** Exercise instructions **
Determine how many lines in the following listing include "order". Respond with that number only.

** Data excerpts **

────

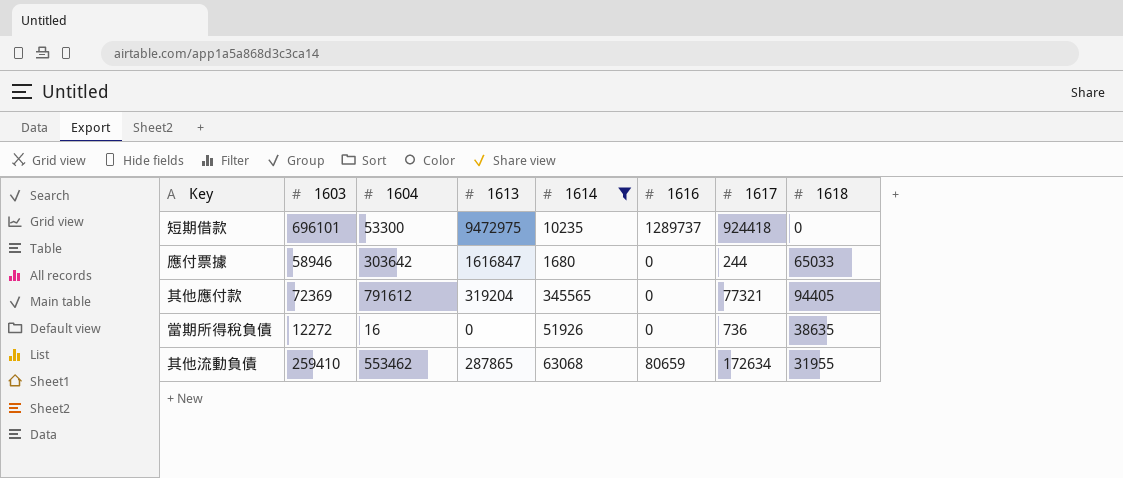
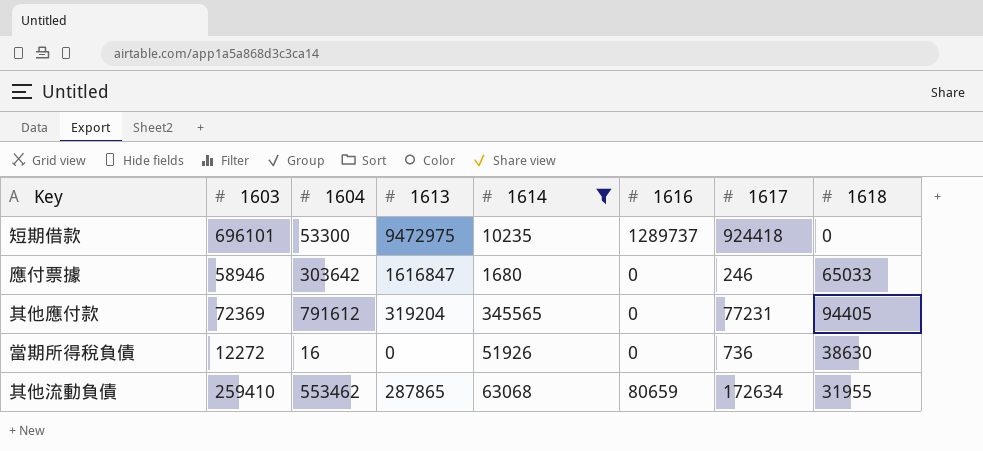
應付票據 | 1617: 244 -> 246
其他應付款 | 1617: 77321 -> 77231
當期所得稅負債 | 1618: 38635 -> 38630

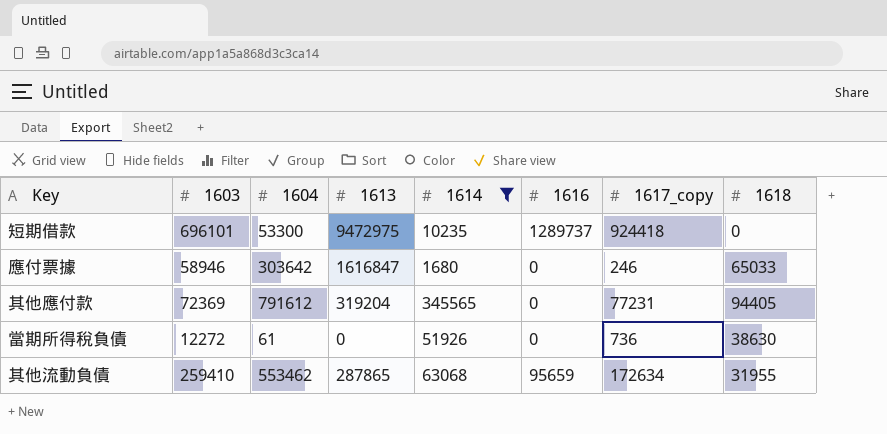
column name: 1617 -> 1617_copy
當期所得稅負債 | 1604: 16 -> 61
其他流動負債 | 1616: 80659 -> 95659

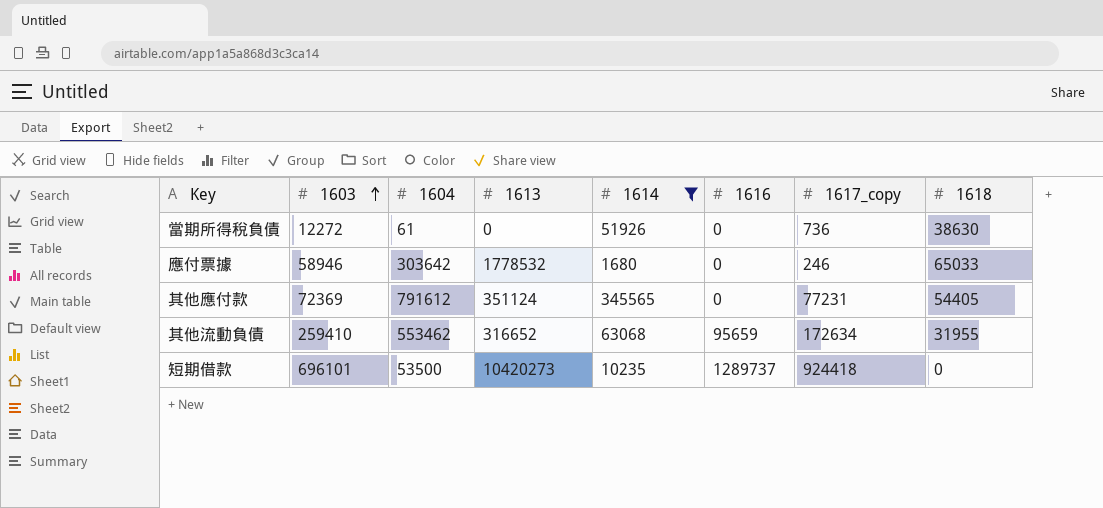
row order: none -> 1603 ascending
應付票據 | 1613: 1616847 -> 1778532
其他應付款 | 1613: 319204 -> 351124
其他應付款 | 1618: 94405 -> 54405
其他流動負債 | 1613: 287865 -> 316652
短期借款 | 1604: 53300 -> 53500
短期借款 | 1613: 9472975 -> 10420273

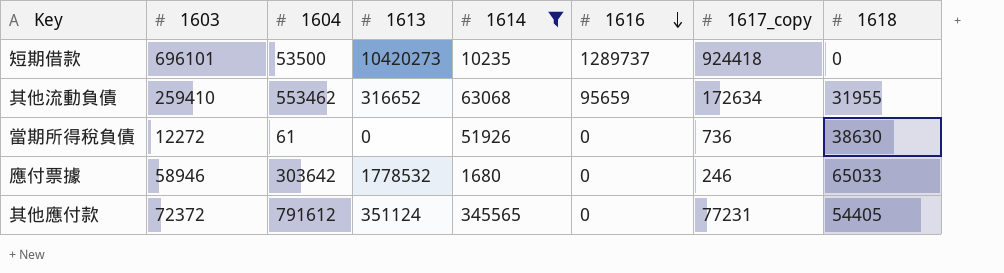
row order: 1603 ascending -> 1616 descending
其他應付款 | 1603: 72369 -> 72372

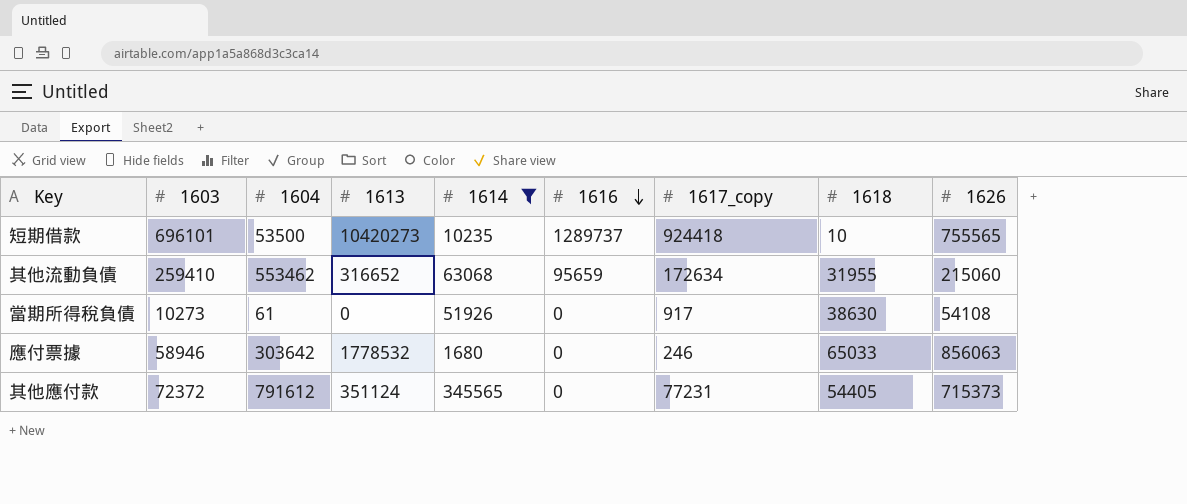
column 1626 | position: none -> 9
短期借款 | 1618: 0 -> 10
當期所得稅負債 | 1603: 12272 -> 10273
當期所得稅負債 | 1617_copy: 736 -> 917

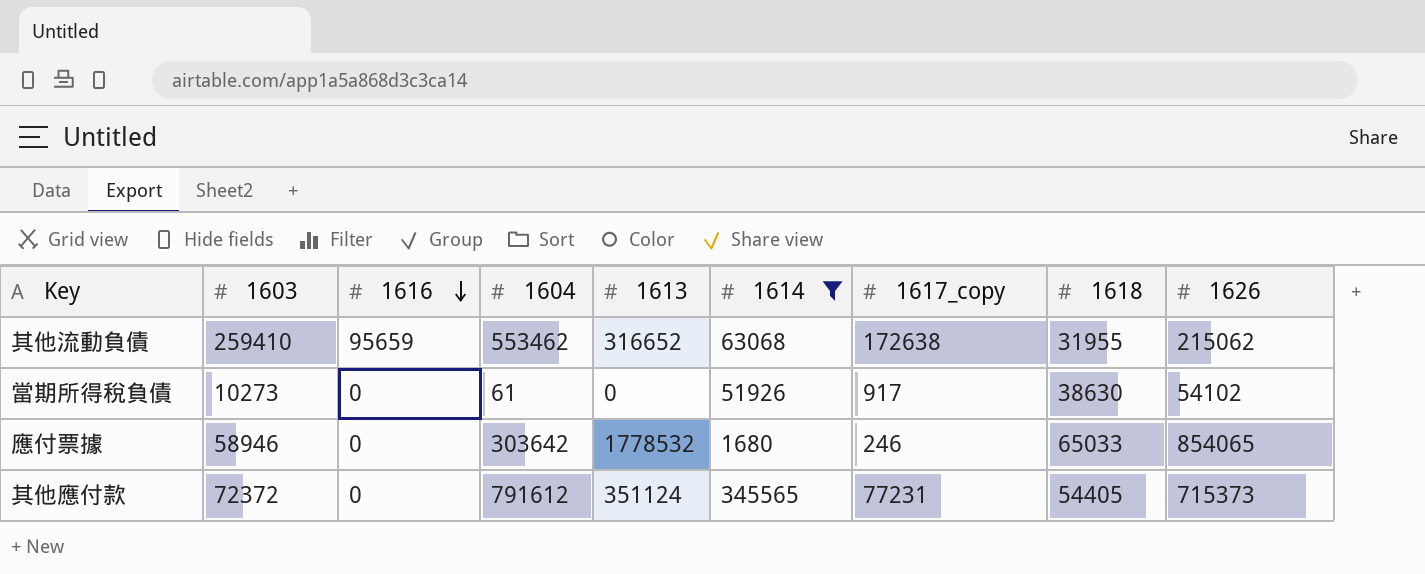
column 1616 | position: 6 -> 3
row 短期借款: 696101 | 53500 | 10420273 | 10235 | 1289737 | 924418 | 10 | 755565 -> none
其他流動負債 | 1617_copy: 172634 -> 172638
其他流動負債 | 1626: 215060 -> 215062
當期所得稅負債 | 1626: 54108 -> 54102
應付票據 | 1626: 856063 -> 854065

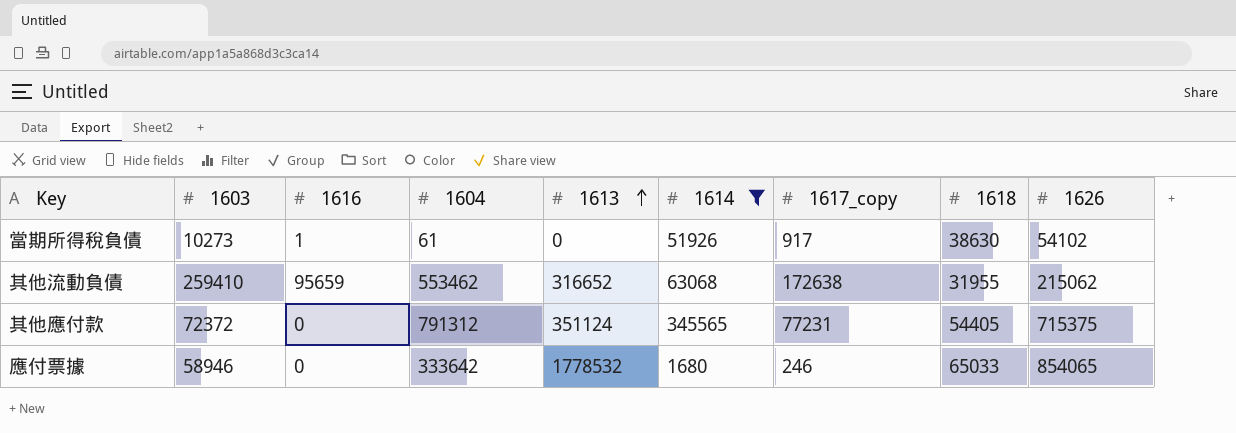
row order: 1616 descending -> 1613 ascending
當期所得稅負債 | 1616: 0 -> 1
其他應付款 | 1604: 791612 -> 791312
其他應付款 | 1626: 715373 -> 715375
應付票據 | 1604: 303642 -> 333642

────

** Your solution **
3